Exercise details –
Below are the records; repeat exactly their lines between the line holding "19:00: none -> 220" and the line holding "DURABLE GOODS, 2001: none -> 0.5", inclusive, skipping the pictures.
(Input)
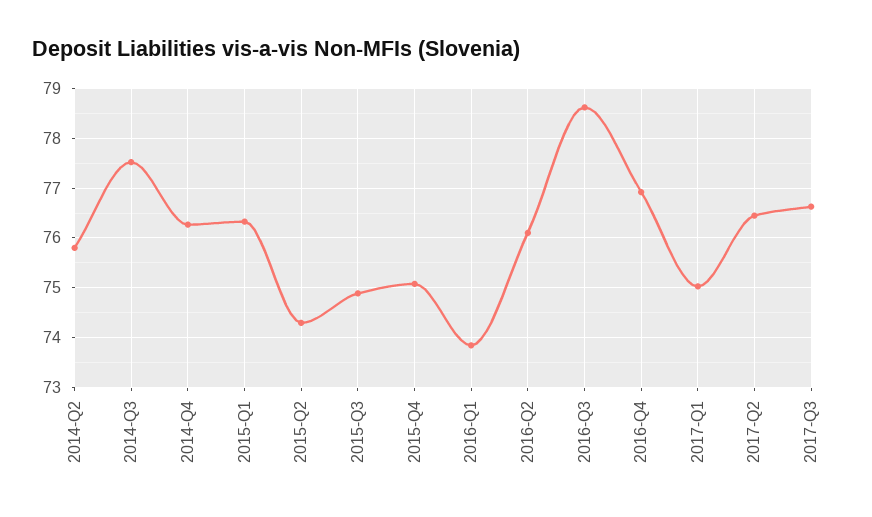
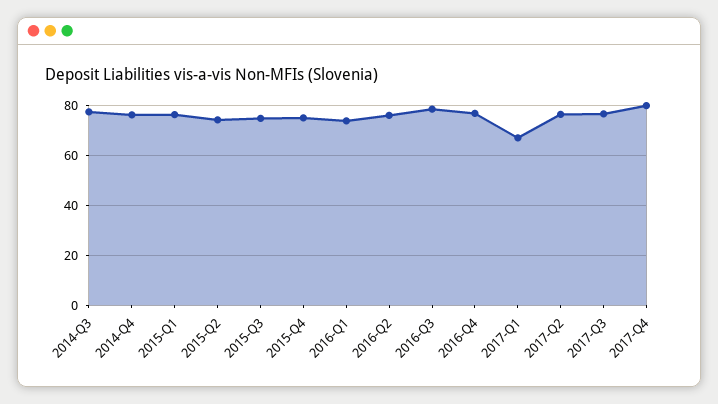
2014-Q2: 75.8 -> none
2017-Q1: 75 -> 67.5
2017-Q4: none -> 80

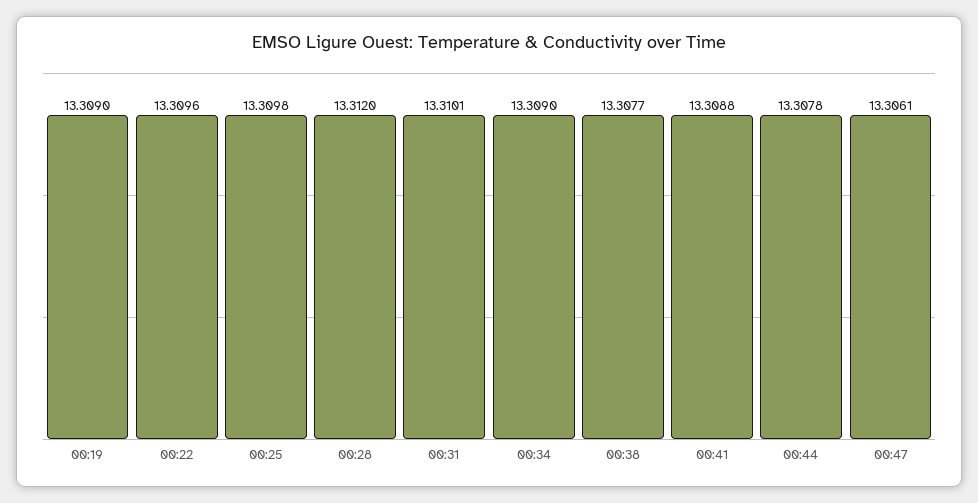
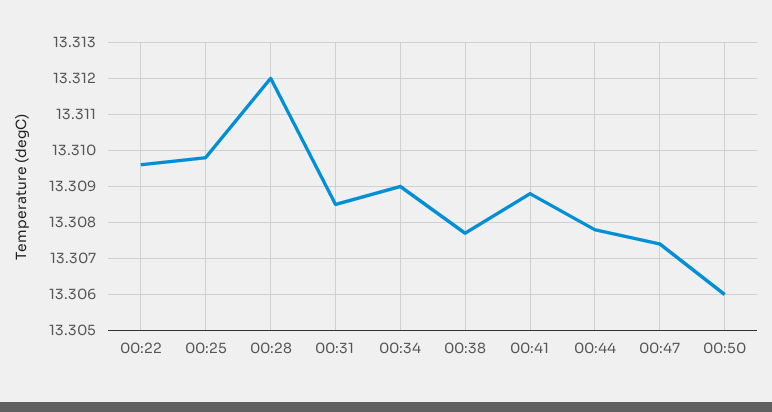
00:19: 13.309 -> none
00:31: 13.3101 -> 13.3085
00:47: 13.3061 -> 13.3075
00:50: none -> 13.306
(End Input)
(Input)
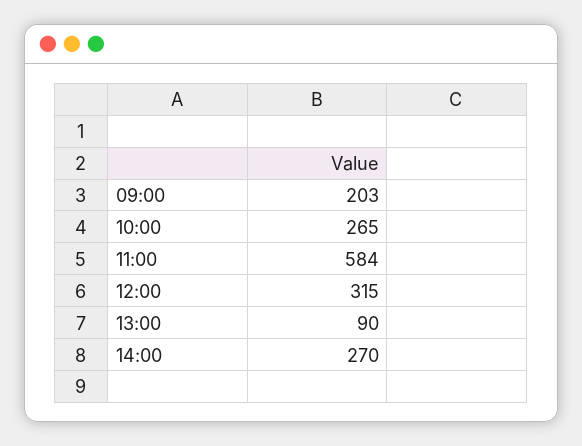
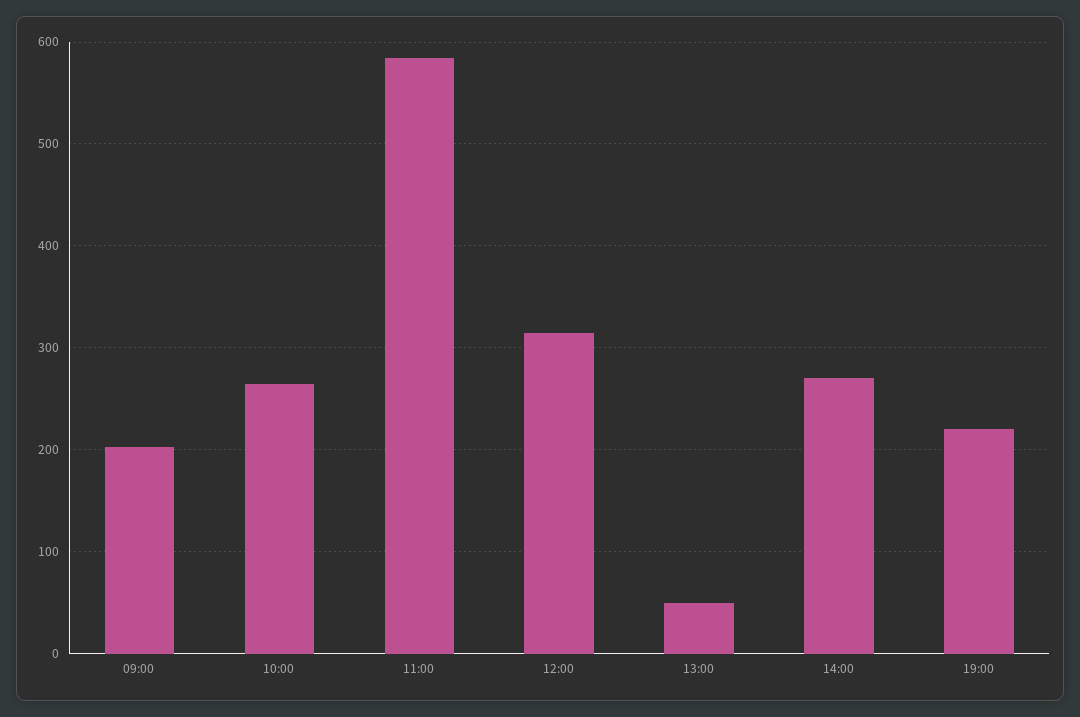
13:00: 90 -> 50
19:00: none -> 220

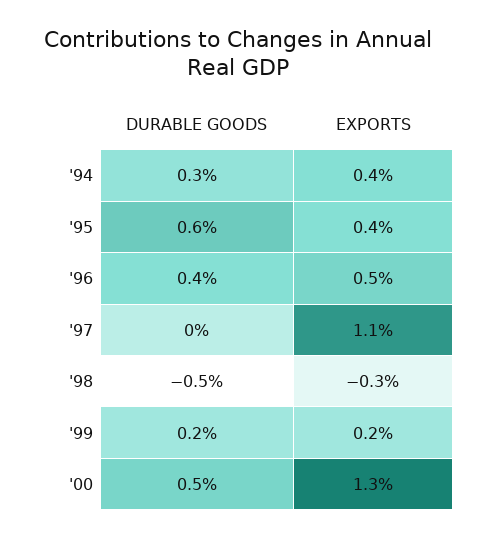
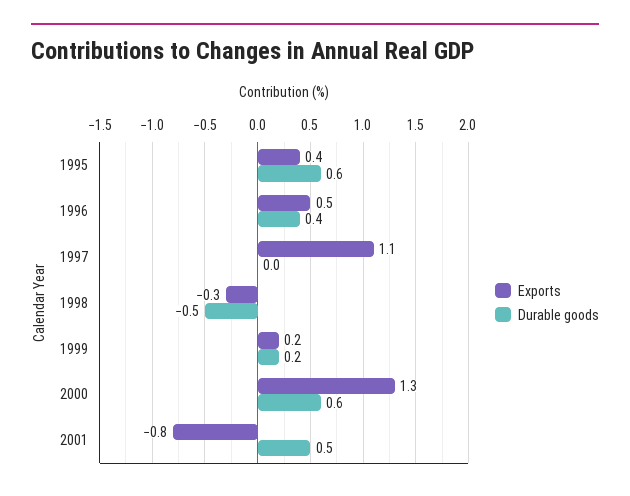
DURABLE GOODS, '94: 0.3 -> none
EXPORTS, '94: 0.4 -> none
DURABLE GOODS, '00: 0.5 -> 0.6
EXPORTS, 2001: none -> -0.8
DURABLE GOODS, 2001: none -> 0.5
(End Input)
(Input)
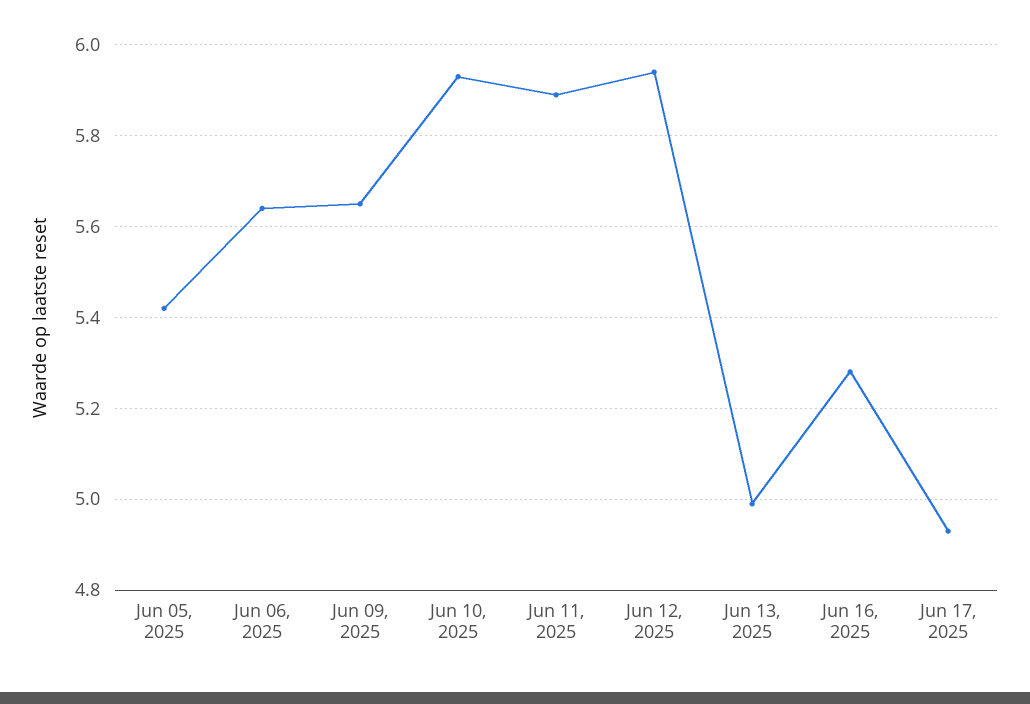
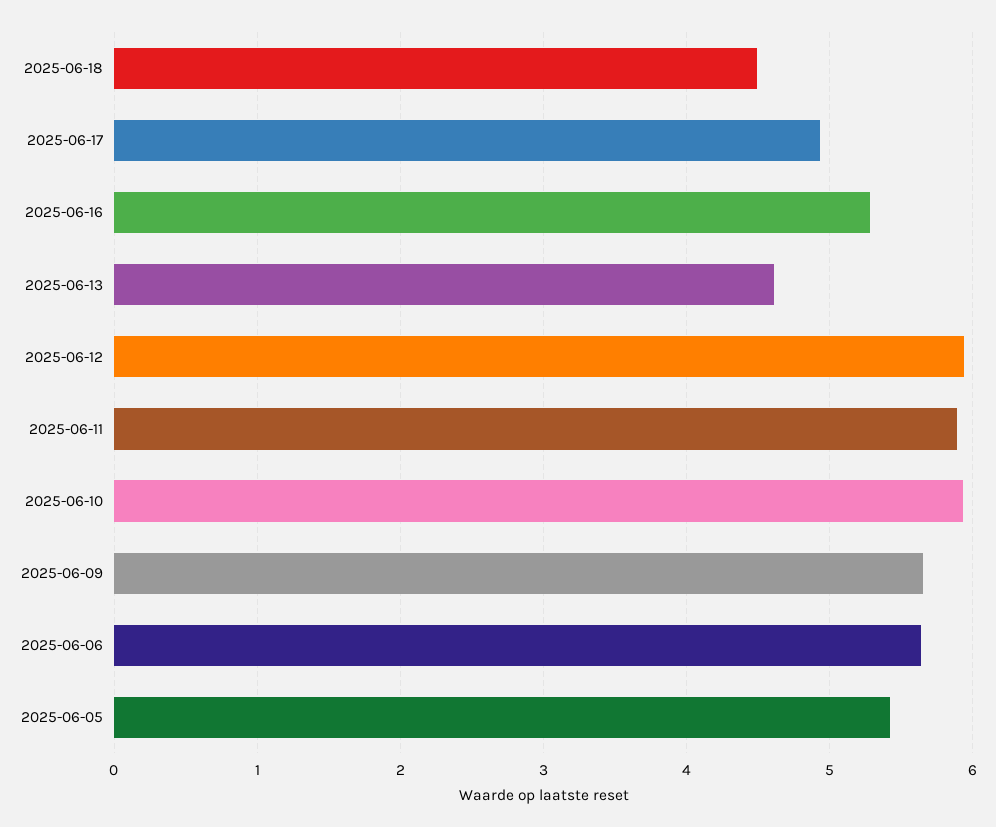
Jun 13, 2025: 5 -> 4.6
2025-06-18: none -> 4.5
(End Input)
Response to this exercise –
19:00: none -> 220

DURABLE GOODS, '94: 0.3 -> none
EXPORTS, '94: 0.4 -> none
DURABLE GOODS, '00: 0.5 -> 0.6
EXPORTS, 2001: none -> -0.8
DURABLE GOODS, 2001: none -> 0.5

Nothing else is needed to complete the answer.